As shown in Table 5, Deep_Cox_COVID_19 system always gives better precision for both test and train subsets with all subsets.

Table 5 Survival function precision for proposed system

A comparison between our proposed system (Cox_COVID_19, and Deep_Cox_COVID_19) results and different algorithms (IPCRidge, CoxPH, Coxnet, Stagewise GB, Componentwise GB, Fast SVM, and Fast Kernel SVM) [24] applied on the clinical dataset for COVID-19 is presented in Table 6. The results show the proposed system achieves higher survival function accuracy as shown in Fig. 7.

Table 6 Comparison of survival function accuracy for proposed systems and other algorithms
Fig. 7
figure 7

Survival function accuracy for proposed system and other algorithms

A comparison between our Cox_COVID_19 results and another algorithm applied on the same clinical dataset for COVID-19 is presented in Table 7.
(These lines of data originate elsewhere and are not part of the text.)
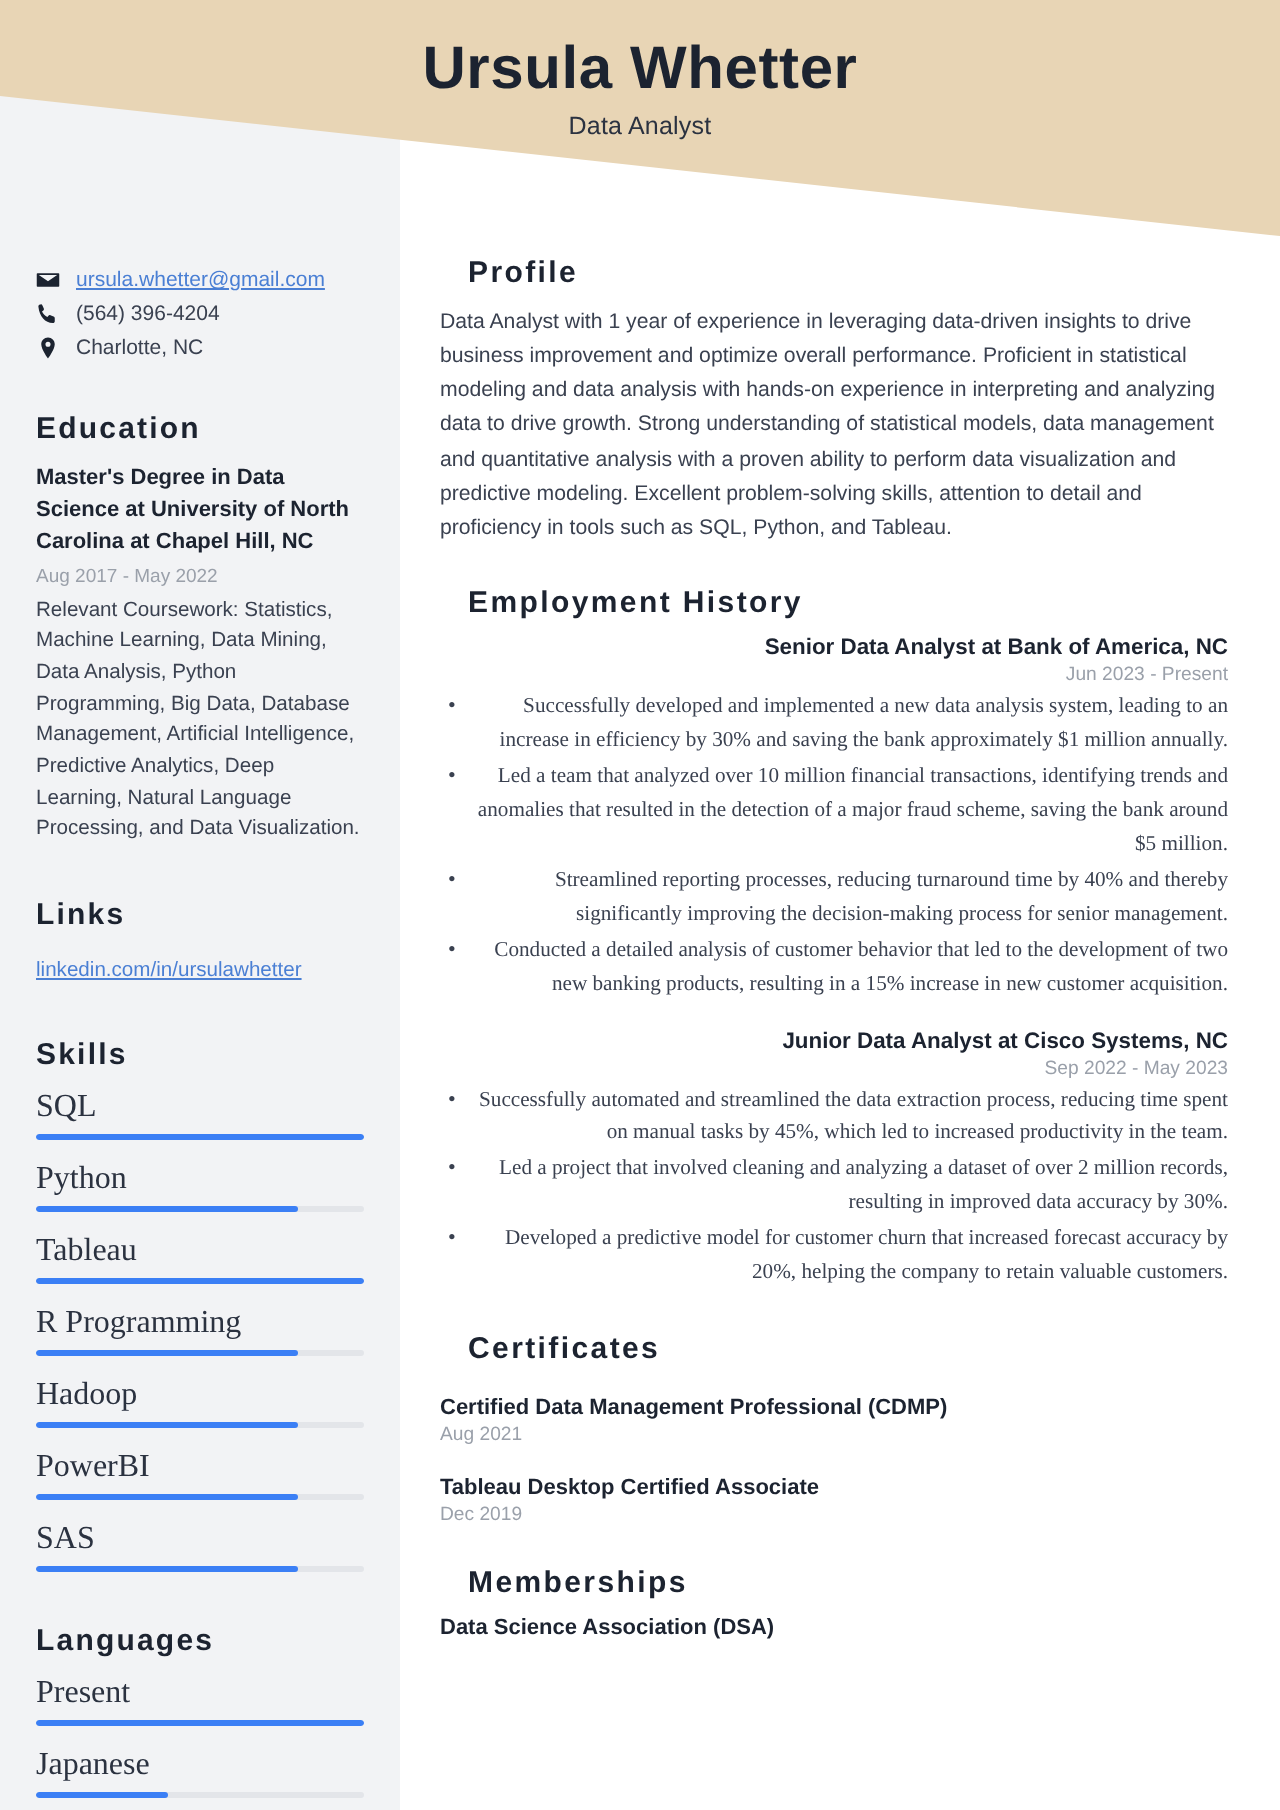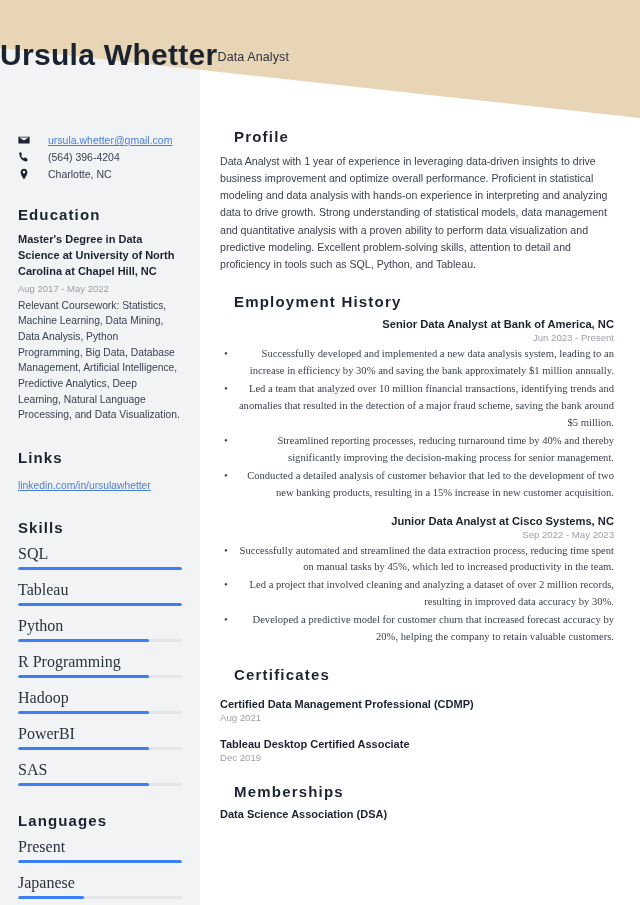"Ursula Whetter" #header-text { flex-direction: row -> column }
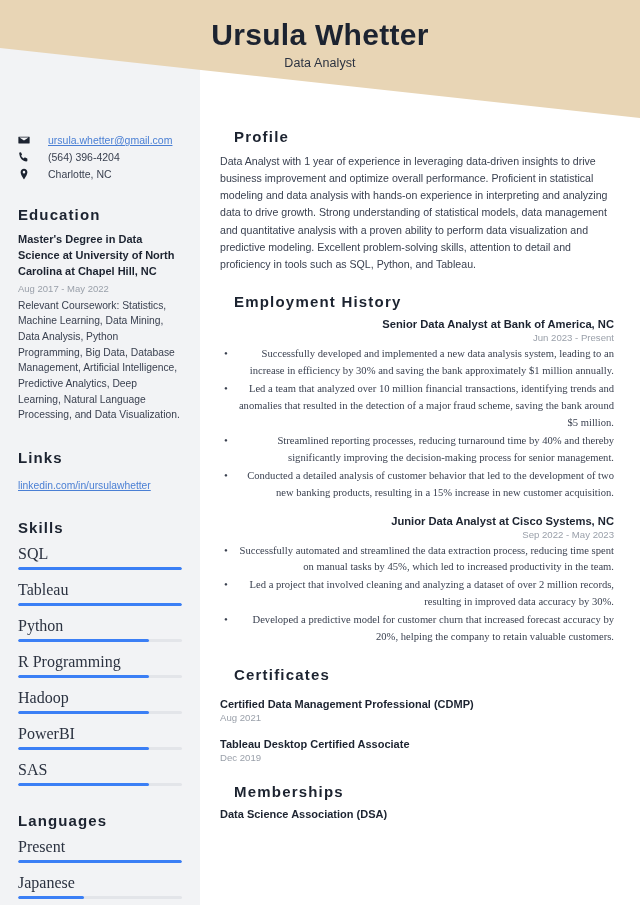"ursula.whetter@gmail.com" .contact-row { gap: 18px -> 8px }
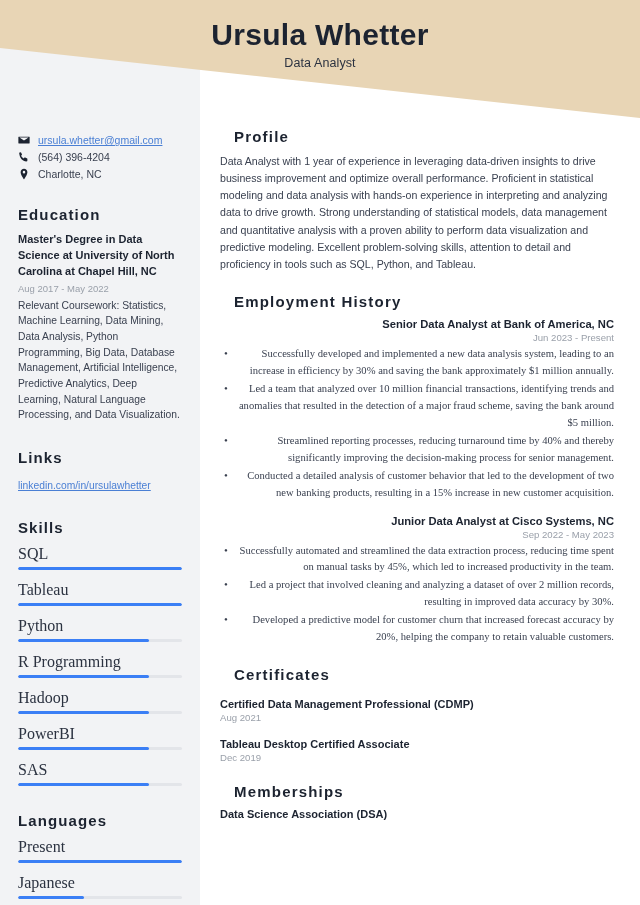"Tableau" div.bar-item { order: before "Python" -> after "Python" }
Table 7 Comparison of proposed system and previous studies for features affecting the mortality

6 Conclusion

The results show that age, muscle pain, and pneumonia all have p value that is less than 0.05 and throat pain has a p value that is higher than 0.05 but still very small. So that, age, pneumonia, muscle pain and throat pain are the most important factors affecting the mortality. For evaluating the accuracy of the model, a threshold is used. So that the patients with a probability for survival higher than the threshold, they are the closest to survive, and patients with a probability for survival lower than the threshold, they are the furthest to survive. The best result for Cox_COVID_19 is when the threshold up to 0.1 with a training accuracy up to 93.5% and a testing accuracy up to 95.71%. Deep_Cox_COVID_19 shows better results with all threshold values, but the best result was when the threshold was up to 0.3 with a training accuracy up to 96.21% and a testing accuracy up to 95.71%. An autoencoder deep neural network is implemented to solve problems like high collinearity and convergence presenting Deep_Cox_COVID_19 system. Deep_Cox_COVID_19 system outperforms Cox_COVID_19 in terms of concordance, accuracy and precision.